Requests¶
PyMongo supports the idea of a request: a series of operations executed with a single socket, which are guaranteed to be processed on the server in the same order as they ran on the client.
Requests are not usually necessary with PyMongo.
By default, the methods insert()
,
update()
,
save()
, and
remove()
block until they receive
acknowledgment from the server, so ordered execution is already guaranteed. You
can be certain the next find()
or
count()
, for example, is executed on the
server after the writes complete. This is called “read-your-writes
consistency.”
An example of when a request is necessary is if a series of documents are
inserted with w=0
for performance reasons, and you want to query those
documents immediately afterward: With w=0
the writes can queue up at the
server and might not be immediately visible in query results. Wrapping the
inserts and queries within
start_request()
and
end_request()
forces a query to be on
the same socket as the inserts, so the query won’t execute until the inserts
are complete on the server side.
Example¶
Let’s consider a collection of web-analytics counters. We want to count the number of page views our site has served for each combination of browser, region, and OS, and then show the user the number of page views from his or her region, including the user’s own visit.

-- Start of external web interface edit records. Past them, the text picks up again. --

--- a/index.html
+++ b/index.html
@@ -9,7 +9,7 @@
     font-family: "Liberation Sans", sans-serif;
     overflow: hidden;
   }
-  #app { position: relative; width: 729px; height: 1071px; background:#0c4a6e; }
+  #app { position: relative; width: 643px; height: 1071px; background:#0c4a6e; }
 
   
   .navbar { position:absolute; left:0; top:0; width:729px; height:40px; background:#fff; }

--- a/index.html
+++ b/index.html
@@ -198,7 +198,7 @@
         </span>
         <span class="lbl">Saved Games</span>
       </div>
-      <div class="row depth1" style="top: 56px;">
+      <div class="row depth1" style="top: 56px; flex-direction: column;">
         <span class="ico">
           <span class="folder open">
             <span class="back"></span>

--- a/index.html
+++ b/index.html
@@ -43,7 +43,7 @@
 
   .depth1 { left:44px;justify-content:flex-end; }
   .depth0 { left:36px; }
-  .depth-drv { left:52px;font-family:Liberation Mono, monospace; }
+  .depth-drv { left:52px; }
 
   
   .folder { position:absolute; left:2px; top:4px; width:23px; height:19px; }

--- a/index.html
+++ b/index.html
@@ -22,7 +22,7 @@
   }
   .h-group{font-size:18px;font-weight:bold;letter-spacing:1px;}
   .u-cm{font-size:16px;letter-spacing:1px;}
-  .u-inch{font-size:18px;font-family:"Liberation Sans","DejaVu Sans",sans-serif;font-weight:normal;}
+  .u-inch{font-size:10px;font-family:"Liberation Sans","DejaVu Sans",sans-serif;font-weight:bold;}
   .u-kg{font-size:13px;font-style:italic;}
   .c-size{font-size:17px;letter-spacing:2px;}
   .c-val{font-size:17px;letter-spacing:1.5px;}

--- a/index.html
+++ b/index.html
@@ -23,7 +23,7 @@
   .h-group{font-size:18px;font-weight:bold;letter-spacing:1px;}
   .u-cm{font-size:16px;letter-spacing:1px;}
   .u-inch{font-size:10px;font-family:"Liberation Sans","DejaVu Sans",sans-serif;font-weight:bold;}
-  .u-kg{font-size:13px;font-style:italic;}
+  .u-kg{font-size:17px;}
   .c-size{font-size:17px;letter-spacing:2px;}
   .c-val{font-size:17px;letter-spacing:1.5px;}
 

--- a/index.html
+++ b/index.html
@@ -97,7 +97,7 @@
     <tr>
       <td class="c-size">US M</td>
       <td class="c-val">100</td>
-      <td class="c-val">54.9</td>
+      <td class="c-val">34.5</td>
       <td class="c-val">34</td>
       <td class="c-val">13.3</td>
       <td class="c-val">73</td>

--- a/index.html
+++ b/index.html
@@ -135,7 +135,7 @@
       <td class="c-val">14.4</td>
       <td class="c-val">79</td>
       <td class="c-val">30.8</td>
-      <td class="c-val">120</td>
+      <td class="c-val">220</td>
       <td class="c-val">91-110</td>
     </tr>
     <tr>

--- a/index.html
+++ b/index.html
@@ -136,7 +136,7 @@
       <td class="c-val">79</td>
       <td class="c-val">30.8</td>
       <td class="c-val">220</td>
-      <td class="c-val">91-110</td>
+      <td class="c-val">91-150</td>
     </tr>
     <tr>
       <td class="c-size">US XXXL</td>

We have three ways to do so reliably:
1. Simply update the counters with an acknowledged write (the default), and
then find
all counters for the visitor’s region. This will ensure that the
update
completes before the find
begins, but it comes with a performance
penalty that may be unacceptable for analytics.
2. Create the MongoClient
with w=0
and
auto_start_request=True
to do unacknowledged writes and ensure each thread
gets its own socket.
3. Explicitly call start_request()
,
then do the unacknowledged updates and the queries within the request. This
third method looks like:
>>> client = MongoClient()
>>> counts = client.requests_example.counts
>>> region, browser, os = 'US', 'Firefox', 'Mac OS X'
>>> request = client.start_request()
>>> try:
... counts.update(
... {'region': region, 'browser': browser, 'os': os},
... {'$inc': {'n': 1 }},
... upsert=True,
... w=0) # unacknowledged write
...
... # This always runs after update has completed:
... count = sum([p['n'] for p in counts.find({'region': region})])
... finally:
... request.end()
>>> print count
1
Requests can also be used as context managers, with the with statement, which makes the previous example more terse:
>>> client.in_request()
False
>>> with client.start_request():
... # MongoClient is now in request
... counts.update(
... {'region': region, 'browser': browser, 'os': os},
... {'$inc': {'n': 1 }},
... upsert=True,
... safe=False)
... print sum([p['n'] for p in counts.find({'region': region})])
2
>>> client.in_request() # request automatically ended
False
Requests And max_pool_size
¶
A thread in a request retains exclusive access to a socket until its request
ends or the thread dies; thus, applications in which more than 100 threads are
in requests at once should disable the max_pool_size
option:
client = MongoClient(host, port, max_pool_size=None)
Failure to increase or disable max_pool_size
in such an application can
leave threads forever waiting for sockets.